> _WHAT TO PRODUCE_:
From the line that holds "(184, 491) none" to the end of the records, reproduce every line exactly. No pictures.

______________________________

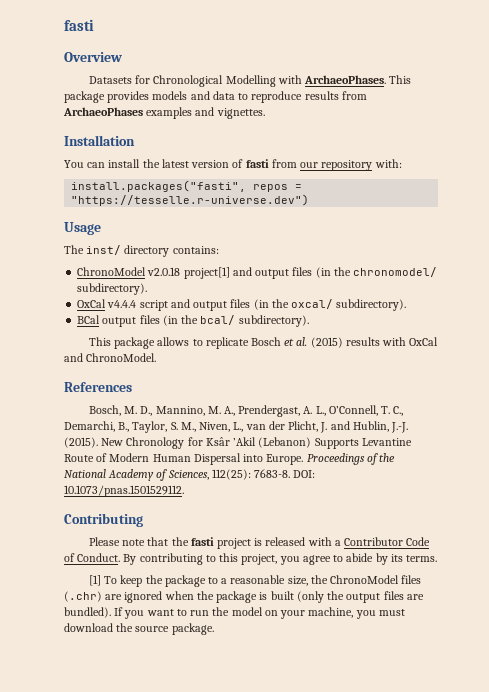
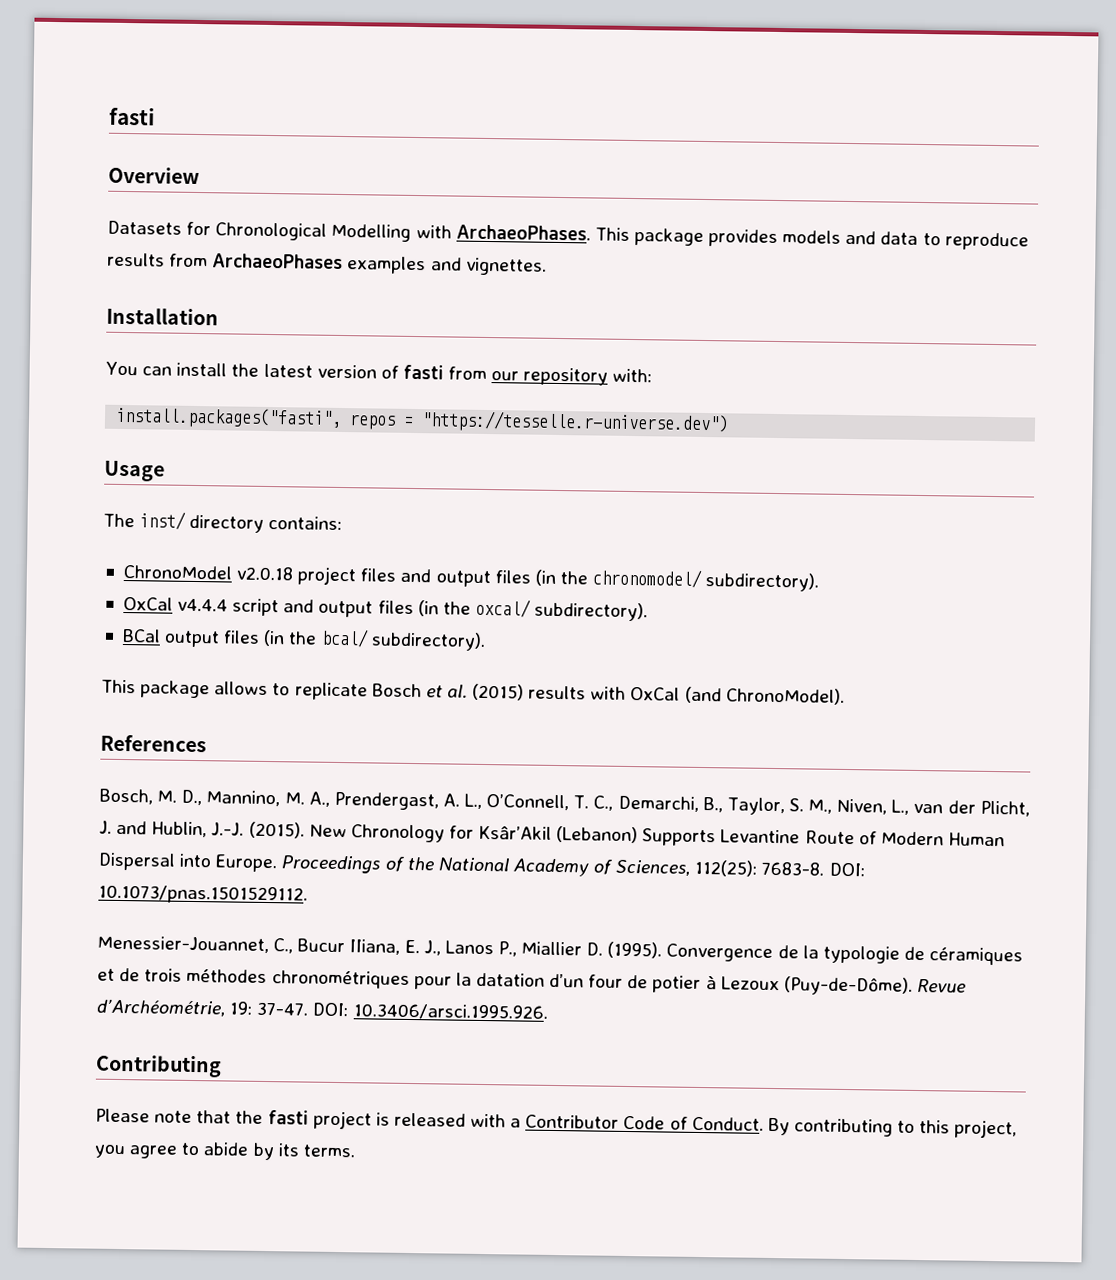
[183,267,230,279] project[1] -> [297,566,397,586] project files
[64,353,157,362] and ChronoModel. -> [684,686,845,705] (and ChronoModel).
[205,437,257,446] Ksâr ’Akil -> [478,825,553,840] Ksâr’Akil
(184, 491) none -> [97,935,1024,966] [97,967,966,996] [96,999,548,1021] // Menessier-Jouannet, C., Bucur IIiana, E. J., Lanos P., Miallier D. (1995). Convergence de la typologie de céramiques et de trois méthodes chronométriques pour la datation d’un four de potier à Lezoux (Puy-de-Dôme). Revue d’Archéométrie, 19: 37-47. DOI: 10.3406/arsci.1995.926.
[88,575,422,587] [64,591,424,603] [64,607,405,619] [64,623,214,635] // [1] To keep the package to a reasonable size, the ChronoModel files (.chr) are ignored when the package is built (only the output files are bundled). If you want to run the model on your machine, you must download the source package. -> (356, 1151) none

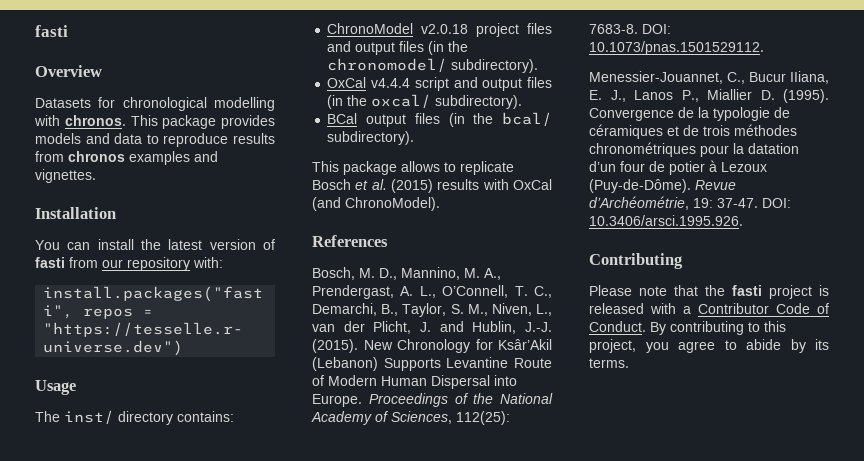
[215,222,591,242] Chronological Modelling with ArchaeoPhases. -> [122,97,275,111] [34,115,126,126] chronological modelling with chronos.
[212,253,344,270] ArchaeoPhases -> [68,151,125,162] chronos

______________________________

> _SOLUTION TO THE PROBLEM_:
(184, 491) none -> [97,935,1024,966] [97,967,966,996] [96,999,548,1021] // Menessier-Jouannet, C., Bucur IIiana, E. J., Lanos P., Miallier D. (1995). Convergence de la typologie de céramiques et de trois méthodes chronométriques pour la datation d’un four de potier à Lezoux (Puy-de-Dôme). Revue d’Archéométrie, 19: 37-47. DOI: 10.3406/arsci.1995.926.
[88,575,422,587] [64,591,424,603] [64,607,405,619] [64,623,214,635] // [1] To keep the package to a reasonable size, the ChronoModel files (.chr) are ignored when the package is built (only the output files are bundled). If you want to run the model on your machine, you must download the source package. -> (356, 1151) none

[215,222,591,242] Chronological Modelling with ArchaeoPhases. -> [122,97,275,111] [34,115,126,126] chronological modelling with chronos.
[212,253,344,270] ArchaeoPhases -> [68,151,125,162] chronos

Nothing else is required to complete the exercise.